Requirement: What appears from the first line of the records below through the line containing "[91,529,866,719] [image] |" must be reproduced verbatim.

(Stored dataset items)
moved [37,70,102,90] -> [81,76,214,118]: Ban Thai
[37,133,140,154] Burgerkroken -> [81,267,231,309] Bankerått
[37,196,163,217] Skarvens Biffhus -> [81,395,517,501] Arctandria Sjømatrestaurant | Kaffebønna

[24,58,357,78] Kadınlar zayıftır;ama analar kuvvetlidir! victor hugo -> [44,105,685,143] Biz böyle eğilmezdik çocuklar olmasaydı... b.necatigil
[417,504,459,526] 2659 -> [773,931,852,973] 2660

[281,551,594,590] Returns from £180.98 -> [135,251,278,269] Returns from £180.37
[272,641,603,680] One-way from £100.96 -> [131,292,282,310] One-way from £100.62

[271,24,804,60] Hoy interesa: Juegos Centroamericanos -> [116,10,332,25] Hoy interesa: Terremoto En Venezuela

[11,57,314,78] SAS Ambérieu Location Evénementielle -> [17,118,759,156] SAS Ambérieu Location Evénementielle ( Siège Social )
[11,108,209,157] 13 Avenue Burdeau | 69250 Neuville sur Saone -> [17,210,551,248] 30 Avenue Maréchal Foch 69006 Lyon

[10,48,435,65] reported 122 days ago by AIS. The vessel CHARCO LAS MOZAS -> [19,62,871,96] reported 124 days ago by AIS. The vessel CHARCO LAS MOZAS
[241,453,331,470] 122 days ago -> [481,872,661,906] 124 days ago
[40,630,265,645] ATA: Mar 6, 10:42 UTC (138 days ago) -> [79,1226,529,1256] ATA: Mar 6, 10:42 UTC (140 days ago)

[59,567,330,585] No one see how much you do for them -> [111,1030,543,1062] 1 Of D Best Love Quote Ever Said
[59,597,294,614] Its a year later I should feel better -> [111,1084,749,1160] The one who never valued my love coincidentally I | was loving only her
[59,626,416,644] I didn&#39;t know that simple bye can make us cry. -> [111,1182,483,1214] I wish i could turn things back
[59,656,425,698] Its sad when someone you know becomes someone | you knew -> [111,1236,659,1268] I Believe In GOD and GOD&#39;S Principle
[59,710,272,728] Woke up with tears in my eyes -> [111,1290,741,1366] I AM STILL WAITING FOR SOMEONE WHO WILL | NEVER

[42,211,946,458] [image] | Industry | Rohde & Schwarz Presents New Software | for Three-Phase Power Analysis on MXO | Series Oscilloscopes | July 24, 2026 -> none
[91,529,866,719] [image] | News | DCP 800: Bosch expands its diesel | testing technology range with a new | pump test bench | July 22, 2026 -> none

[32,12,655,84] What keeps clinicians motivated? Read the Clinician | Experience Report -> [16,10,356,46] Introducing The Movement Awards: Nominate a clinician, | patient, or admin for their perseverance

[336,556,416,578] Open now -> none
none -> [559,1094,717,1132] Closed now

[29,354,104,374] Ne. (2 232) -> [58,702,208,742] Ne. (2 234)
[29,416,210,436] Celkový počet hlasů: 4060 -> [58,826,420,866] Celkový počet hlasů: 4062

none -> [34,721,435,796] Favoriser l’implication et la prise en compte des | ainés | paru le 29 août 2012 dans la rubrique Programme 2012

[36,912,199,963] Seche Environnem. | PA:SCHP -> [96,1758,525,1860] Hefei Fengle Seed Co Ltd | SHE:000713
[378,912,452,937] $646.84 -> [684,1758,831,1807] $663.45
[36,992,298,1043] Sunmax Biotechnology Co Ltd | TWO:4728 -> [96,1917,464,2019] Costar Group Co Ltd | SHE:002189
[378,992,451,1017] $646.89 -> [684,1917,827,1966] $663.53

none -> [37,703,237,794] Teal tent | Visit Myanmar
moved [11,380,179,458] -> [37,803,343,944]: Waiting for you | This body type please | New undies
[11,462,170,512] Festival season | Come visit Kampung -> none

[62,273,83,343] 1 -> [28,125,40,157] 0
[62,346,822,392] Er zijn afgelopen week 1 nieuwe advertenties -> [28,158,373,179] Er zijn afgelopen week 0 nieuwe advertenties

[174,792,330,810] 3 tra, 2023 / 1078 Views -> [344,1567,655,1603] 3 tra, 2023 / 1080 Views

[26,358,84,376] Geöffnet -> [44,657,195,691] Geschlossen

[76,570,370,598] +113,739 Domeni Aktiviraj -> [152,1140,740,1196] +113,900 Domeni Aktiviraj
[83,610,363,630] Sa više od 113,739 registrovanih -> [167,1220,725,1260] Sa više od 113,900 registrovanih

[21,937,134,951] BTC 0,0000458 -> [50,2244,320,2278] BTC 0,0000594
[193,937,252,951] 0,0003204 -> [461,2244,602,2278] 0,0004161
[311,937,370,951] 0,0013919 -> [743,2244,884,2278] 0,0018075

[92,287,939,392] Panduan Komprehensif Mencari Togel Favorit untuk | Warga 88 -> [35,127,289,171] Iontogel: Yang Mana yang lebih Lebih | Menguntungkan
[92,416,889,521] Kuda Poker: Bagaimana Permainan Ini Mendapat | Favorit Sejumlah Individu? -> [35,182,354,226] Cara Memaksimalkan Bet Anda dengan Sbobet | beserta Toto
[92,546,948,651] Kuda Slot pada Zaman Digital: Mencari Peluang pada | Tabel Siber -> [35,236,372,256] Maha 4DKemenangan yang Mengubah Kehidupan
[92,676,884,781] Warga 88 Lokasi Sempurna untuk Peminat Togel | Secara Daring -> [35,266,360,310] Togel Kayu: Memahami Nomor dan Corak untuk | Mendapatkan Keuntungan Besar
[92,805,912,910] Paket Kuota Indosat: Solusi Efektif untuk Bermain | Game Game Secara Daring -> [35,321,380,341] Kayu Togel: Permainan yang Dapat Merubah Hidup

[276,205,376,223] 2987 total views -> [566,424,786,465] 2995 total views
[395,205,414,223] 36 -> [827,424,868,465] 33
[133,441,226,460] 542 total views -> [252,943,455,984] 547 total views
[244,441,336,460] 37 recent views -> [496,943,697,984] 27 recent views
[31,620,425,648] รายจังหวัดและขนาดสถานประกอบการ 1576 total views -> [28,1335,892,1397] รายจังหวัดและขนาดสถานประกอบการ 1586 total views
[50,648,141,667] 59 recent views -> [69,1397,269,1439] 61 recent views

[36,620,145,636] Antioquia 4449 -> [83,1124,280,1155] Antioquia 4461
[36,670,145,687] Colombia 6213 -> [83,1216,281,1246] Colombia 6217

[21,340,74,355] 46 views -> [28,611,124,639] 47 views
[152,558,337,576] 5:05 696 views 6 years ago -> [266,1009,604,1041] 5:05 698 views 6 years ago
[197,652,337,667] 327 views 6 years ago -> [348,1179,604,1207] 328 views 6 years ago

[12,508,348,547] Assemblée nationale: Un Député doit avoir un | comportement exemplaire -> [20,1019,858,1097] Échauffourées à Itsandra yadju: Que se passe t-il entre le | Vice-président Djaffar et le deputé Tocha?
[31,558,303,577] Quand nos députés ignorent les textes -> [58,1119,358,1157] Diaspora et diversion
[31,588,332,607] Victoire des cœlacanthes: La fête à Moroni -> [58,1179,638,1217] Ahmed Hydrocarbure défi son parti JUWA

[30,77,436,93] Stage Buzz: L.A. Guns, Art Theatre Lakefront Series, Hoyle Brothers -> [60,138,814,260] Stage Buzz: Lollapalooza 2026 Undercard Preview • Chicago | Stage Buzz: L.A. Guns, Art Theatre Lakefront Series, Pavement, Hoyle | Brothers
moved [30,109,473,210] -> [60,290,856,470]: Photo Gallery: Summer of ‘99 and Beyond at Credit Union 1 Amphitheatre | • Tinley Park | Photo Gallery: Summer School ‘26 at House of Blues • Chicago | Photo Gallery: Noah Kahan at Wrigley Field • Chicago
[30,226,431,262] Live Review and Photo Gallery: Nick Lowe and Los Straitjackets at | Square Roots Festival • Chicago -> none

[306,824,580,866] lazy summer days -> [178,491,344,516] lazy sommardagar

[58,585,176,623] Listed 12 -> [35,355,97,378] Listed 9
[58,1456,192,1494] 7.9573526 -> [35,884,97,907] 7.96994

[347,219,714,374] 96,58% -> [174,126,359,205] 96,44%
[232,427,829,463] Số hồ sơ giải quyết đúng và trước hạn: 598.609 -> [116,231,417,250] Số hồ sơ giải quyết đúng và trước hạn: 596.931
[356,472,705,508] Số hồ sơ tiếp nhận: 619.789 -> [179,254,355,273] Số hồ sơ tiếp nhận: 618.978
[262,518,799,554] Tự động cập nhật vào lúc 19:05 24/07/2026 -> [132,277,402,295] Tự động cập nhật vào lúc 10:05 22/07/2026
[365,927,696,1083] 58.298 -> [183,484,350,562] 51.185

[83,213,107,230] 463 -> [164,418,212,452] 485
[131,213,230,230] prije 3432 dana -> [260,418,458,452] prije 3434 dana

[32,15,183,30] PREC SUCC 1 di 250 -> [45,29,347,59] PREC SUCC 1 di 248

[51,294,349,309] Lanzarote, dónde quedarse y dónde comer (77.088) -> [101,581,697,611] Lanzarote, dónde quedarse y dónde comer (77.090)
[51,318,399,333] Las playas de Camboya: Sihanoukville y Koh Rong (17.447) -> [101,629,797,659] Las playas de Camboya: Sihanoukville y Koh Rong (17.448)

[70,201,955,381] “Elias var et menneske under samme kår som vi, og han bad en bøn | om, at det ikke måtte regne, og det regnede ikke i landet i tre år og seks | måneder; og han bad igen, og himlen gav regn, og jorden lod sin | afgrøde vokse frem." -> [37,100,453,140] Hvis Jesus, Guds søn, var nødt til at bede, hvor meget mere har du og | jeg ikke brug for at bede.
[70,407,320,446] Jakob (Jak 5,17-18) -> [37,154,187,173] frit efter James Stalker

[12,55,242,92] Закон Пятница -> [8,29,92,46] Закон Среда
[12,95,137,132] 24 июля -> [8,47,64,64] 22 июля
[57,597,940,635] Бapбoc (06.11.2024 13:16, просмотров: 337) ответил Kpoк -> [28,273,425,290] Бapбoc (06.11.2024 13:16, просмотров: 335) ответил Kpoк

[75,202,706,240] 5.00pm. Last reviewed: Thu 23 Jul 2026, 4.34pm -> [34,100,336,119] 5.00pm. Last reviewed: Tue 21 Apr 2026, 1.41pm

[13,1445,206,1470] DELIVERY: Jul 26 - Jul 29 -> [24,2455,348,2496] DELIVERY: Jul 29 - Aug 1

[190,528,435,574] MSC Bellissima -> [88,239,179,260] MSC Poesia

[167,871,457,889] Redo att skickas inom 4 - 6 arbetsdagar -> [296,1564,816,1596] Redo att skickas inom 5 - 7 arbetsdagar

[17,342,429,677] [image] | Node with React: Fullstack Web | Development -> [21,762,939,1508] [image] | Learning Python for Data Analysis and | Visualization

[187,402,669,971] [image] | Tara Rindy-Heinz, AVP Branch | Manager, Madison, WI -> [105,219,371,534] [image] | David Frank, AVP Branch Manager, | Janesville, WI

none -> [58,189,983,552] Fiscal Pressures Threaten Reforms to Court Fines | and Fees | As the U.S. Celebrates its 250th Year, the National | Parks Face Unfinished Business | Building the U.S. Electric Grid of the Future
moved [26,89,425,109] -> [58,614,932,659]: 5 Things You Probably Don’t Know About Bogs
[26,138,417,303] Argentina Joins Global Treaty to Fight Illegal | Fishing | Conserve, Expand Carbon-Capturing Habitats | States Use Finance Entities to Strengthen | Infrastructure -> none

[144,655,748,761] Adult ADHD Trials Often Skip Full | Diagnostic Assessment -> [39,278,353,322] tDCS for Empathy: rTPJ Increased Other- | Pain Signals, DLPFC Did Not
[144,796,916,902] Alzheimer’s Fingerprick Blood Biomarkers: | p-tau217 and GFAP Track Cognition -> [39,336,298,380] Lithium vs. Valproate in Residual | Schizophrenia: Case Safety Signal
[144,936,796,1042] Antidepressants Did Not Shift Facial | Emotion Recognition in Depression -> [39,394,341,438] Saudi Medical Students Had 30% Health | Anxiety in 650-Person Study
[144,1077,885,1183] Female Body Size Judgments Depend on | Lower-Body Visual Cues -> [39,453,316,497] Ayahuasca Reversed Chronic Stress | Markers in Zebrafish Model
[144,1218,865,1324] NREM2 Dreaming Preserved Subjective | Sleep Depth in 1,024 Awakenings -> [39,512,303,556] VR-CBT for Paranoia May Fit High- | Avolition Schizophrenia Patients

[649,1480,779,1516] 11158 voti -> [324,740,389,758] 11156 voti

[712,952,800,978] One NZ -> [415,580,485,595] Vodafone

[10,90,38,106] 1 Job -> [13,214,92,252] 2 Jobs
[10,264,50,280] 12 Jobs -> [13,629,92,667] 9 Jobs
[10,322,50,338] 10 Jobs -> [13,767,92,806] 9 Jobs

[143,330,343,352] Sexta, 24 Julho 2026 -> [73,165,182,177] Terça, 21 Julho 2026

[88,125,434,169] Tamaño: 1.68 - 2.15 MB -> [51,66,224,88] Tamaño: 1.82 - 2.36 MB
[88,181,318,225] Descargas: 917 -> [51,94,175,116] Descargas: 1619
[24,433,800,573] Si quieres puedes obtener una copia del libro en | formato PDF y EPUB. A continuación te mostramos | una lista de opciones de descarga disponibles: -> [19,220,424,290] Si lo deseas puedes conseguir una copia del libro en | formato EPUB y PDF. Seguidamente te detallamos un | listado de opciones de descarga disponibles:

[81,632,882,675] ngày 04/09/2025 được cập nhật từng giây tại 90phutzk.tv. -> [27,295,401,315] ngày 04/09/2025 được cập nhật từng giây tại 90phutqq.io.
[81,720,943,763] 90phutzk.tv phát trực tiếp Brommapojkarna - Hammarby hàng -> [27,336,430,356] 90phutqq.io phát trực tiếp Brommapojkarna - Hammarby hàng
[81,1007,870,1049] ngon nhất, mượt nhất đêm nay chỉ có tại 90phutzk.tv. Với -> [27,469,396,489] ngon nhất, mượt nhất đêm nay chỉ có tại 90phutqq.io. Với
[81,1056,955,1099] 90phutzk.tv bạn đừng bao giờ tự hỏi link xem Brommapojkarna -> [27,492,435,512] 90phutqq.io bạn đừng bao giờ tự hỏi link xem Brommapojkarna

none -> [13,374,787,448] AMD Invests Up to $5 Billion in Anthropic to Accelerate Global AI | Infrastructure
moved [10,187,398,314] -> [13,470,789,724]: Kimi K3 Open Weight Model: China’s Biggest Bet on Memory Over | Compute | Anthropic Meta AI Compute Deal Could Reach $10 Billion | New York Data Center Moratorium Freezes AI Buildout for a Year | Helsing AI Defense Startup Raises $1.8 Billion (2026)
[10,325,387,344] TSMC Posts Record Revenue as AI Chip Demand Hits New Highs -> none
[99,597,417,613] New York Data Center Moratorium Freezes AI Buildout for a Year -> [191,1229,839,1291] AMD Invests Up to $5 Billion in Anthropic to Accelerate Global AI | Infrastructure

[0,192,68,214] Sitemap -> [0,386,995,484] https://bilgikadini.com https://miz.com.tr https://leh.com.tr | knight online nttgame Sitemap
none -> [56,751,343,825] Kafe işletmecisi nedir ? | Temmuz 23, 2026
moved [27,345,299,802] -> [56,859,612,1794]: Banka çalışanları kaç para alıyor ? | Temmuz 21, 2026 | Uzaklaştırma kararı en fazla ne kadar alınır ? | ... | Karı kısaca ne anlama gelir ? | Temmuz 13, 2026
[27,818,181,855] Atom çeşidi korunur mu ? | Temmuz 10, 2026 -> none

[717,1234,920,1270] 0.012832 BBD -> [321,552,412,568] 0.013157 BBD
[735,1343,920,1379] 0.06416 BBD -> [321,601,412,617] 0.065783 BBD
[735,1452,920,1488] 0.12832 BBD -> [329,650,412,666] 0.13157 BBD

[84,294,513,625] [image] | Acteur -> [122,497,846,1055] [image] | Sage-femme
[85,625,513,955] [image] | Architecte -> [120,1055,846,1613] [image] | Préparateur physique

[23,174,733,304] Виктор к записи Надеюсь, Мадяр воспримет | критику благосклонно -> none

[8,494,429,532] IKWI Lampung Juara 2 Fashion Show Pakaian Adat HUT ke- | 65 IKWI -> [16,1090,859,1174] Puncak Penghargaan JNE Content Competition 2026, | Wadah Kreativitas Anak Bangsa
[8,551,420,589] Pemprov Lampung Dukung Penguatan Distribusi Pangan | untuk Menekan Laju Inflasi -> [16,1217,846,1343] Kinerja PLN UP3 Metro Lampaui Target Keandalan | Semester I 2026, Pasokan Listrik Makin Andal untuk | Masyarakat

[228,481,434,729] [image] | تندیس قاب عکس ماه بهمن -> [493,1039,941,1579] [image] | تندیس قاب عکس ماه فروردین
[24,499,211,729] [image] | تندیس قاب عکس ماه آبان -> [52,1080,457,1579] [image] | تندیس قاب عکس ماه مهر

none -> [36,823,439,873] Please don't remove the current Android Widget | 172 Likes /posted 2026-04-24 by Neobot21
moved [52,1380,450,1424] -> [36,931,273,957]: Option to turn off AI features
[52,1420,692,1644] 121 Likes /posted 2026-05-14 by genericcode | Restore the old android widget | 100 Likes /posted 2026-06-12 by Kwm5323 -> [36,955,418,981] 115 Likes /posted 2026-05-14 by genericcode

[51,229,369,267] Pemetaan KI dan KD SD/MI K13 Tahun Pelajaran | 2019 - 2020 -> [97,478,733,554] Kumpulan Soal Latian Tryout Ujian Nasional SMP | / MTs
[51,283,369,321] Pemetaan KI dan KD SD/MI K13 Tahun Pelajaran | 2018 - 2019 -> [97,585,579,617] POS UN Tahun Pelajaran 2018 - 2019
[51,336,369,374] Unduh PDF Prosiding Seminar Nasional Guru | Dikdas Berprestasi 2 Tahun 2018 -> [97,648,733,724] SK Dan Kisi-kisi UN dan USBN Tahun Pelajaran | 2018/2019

Problem solution:
moved [37,70,102,90] -> [81,76,214,118]: Ban Thai
[37,133,140,154] Burgerkroken -> [81,267,231,309] Bankerått
[37,196,163,217] Skarvens Biffhus -> [81,395,517,501] Arctandria Sjømatrestaurant | Kaffebønna

[24,58,357,78] Kadınlar zayıftır;ama analar kuvvetlidir! victor hugo -> [44,105,685,143] Biz böyle eğilmezdik çocuklar olmasaydı... b.necatigil
[417,504,459,526] 2659 -> [773,931,852,973] 2660

[281,551,594,590] Returns from £180.98 -> [135,251,278,269] Returns from £180.37
[272,641,603,680] One-way from £100.96 -> [131,292,282,310] One-way from £100.62

[271,24,804,60] Hoy interesa: Juegos Centroamericanos -> [116,10,332,25] Hoy interesa: Terremoto En Venezuela

[11,57,314,78] SAS Ambérieu Location Evénementielle -> [17,118,759,156] SAS Ambérieu Location Evénementielle ( Siège Social )
[11,108,209,157] 13 Avenue Burdeau | 69250 Neuville sur Saone -> [17,210,551,248] 30 Avenue Maréchal Foch 69006 Lyon

[10,48,435,65] reported 122 days ago by AIS. The vessel CHARCO LAS MOZAS -> [19,62,871,96] reported 124 days ago by AIS. The vessel CHARCO LAS MOZAS
[241,453,331,470] 122 days ago -> [481,872,661,906] 124 days ago
[40,630,265,645] ATA: Mar 6, 10:42 UTC (138 days ago) -> [79,1226,529,1256] ATA: Mar 6, 10:42 UTC (140 days ago)

[59,567,330,585] No one see how much you do for them -> [111,1030,543,1062] 1 Of D Best Love Quote Ever Said
[59,597,294,614] Its a year later I should feel better -> [111,1084,749,1160] The one who never valued my love coincidentally I | was loving only her
[59,626,416,644] I didn&#39;t know that simple bye can make us cry. -> [111,1182,483,1214] I wish i could turn things back
[59,656,425,698] Its sad when someone you know becomes someone | you knew -> [111,1236,659,1268] I Believe In GOD and GOD&#39;S Principle
[59,710,272,728] Woke up with tears in my eyes -> [111,1290,741,1366] I AM STILL WAITING FOR SOMEONE WHO WILL | NEVER

[42,211,946,458] [image] | Industry | Rohde & Schwarz Presents New Software | for Three-Phase Power Analysis on MXO | Series Oscilloscopes | July 24, 2026 -> none
[91,529,866,719] [image] | News | DCP 800: Bosch expands its diesel | testing technology range with a new | pump test bench | July 22, 2026 -> none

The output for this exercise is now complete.